What is language revitalization about? Some insights from Provence

by James Costa (Sorbonne Nouvelle / UMR LACITO (CNRS), Paris)

Should you find yourself in Provence this summer, you might wonder why some villages have bilingual signs at the entrance. Your surprise would be forgiven, since you are unlikely to have heard anything but French in most places, and likely a lot of English as you approach the Mediterranean. But if you listen more closely, observe more closely, you might come across a world that is fast vanishing, but that is still present. You might stumble upon a concert in a language that you cannot identify, or wonder why some street names don’t sound French. You might even hear people speak Occitan—for this is what it is, a language also known as Provençal, one which many locals will refer to as “Patois” (a derogatory term in France to refer to anything other than French traditionally spoken in the country).

provençal
Bilingual sign (French, Provençal)

This sort of experience might happen to you in Provence, but not only. Across the European Union, several million people speak a language that is not the official language of the state they live in. Across Europe, there are language advocates who defend and promote the right to speak one’s language. This struggle for language rights also extends to Latin America, North America, Australia, and many other places. This, many scholars assert, is a consequence of globalization—a backlash against uniformity if you like. A way of being oneself, of finding meaning locally in a world that seems to be getting smaller. In my recent book, Revitalising Language in Provence: A Critical Approach, I argue otherwise. Those movements are not a reaction to globalization—they are, on the contrary, a way of taking part in this process, on the very terms defined by those who define what globalization is (and not on their own terms, as Leena Huss [2008, 133] asserts).

But let’s start from the beginning. This book focuses on Provence, home to what is perhaps the earliest language reclamation movement, or at least one of the earliest. Poets had already started writing texts in defense of Gascon, Provençal or Languedocien (all dialects of what most scholars of Romance linguistics view as Occitan) back in the 16th and 17th centuries. This is perhaps a consequence of an increasingly aggressive move to promote French in all administrative domains at the expense of Latin and Occitan, which had been in use for official usage for centuries in what is now Southern France. But it was after the French Revolution Terror government (after 1793) sought to eradicate the “patois” that a genuine interest was born in various parts of France, resulting in the south in a rediscovery of the poetry of Medieval Troubadours and in a scholarly interest in the history of Provence and Languedoc before their annexation to France. It wasn’t, however, before the 1850s that an organized language-based movement was formed, under the aegis of poets such as Frederic Mistral or Joseph Roumanille.

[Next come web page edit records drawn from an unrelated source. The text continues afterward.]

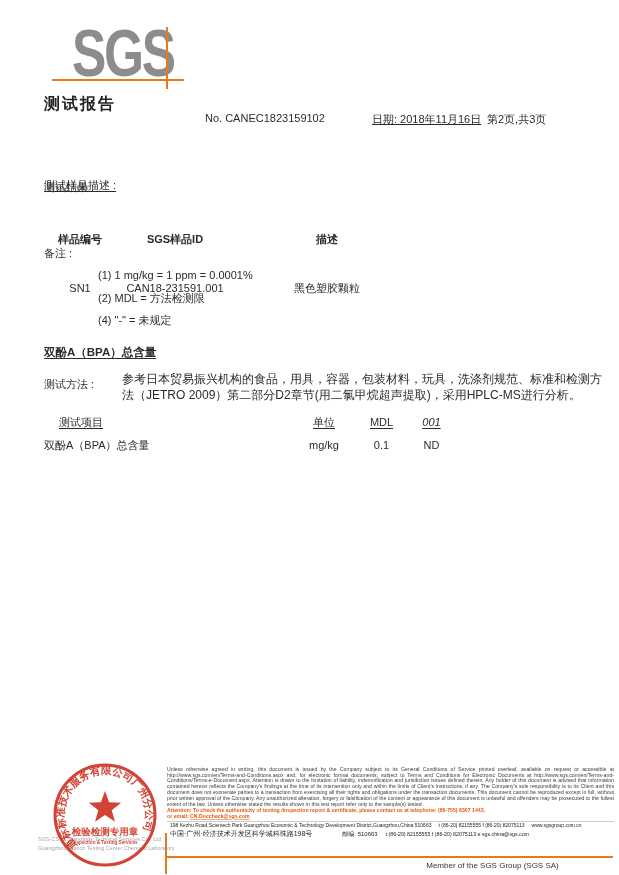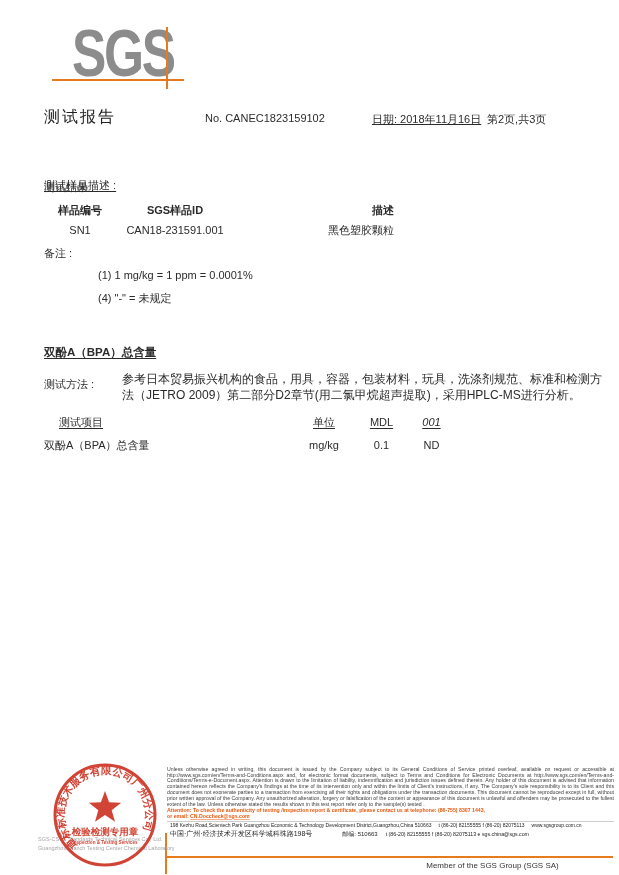"测试报告" .doc-title { font-weight: normal -> bold; top: 107px -> 94px }
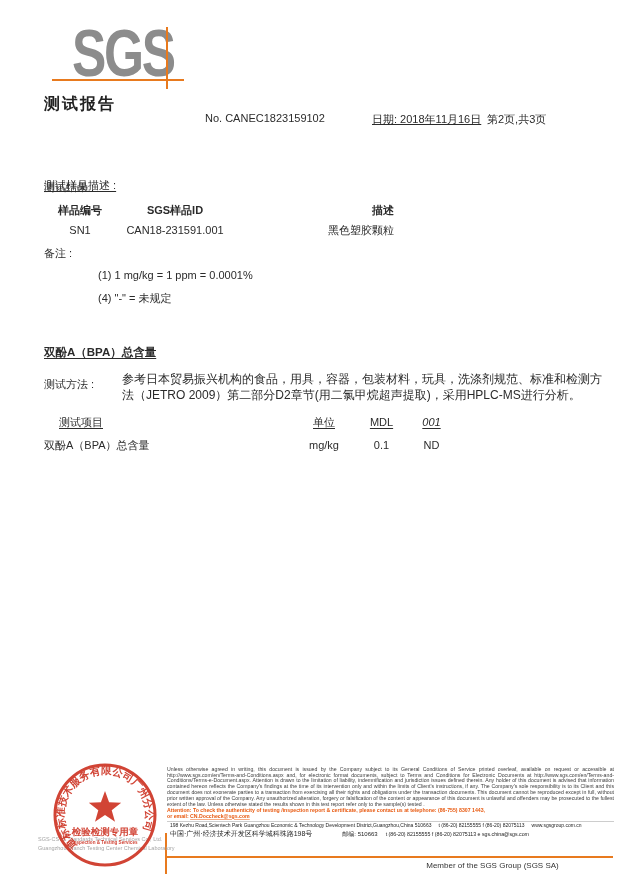"样品编号" .sample-table .row { margin-top: none -> 29px }
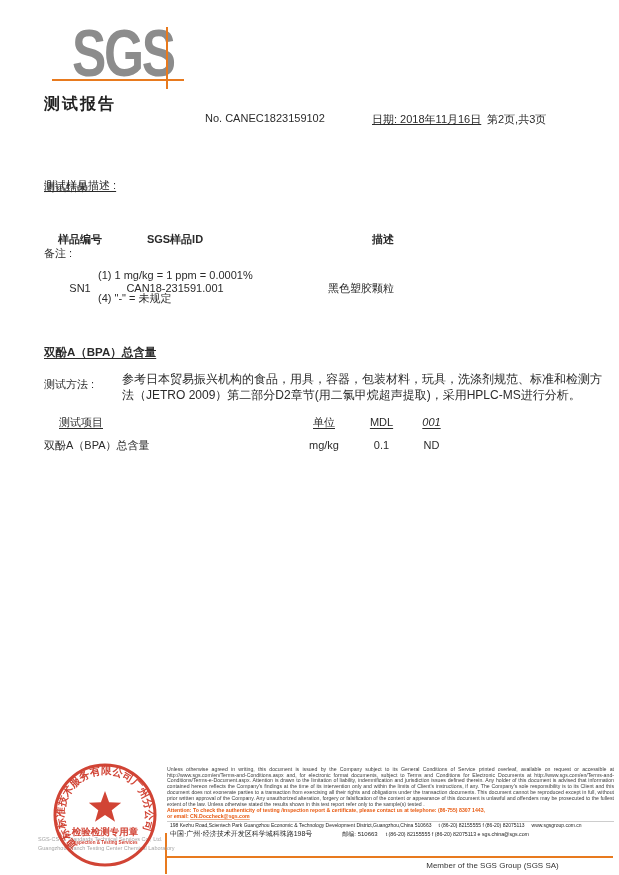"描述" .sample-table .c3 { text-align: right -> center }
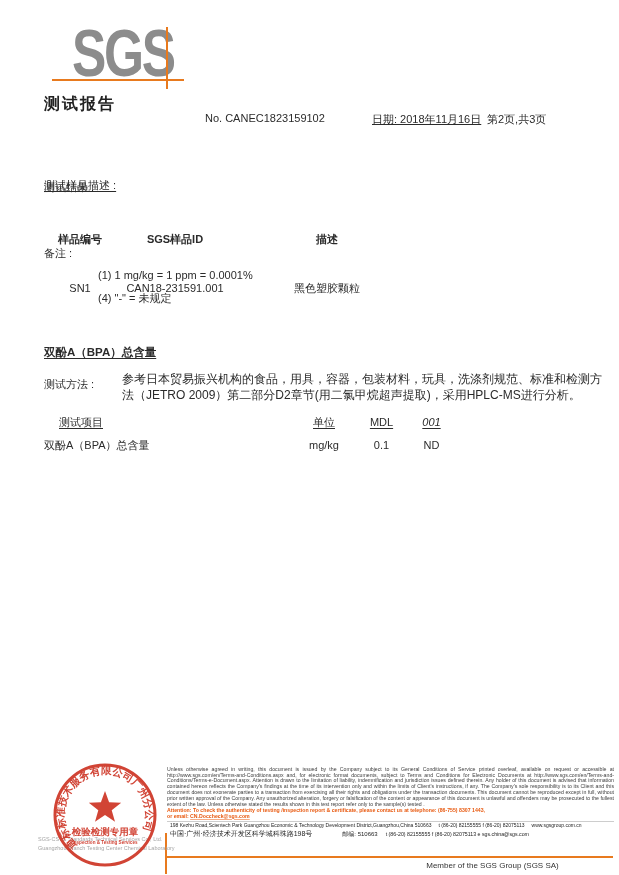"(2) MDL = 方法检测限" div { html: none -> <div>(2) MDL = 方法检测限</div> }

The Felibrige was the name they gave to their movement, a name whose origin remains mysterious. The Felibres sought to revive the Provençal or Occitan language (which was still almost universally spoken in all of Southern France) through poetry and literature. And indeed, Mistral published a series of long, epic poems that were hailed across Europe as monuments of literature. Mirèio is probably his most well known poem, a love story set in the Crau region of Provence and an allegory of the language revival movement. Mirèio was acclaimed in Paris as a chef d’æuvre, and was prefaced by Lamartine.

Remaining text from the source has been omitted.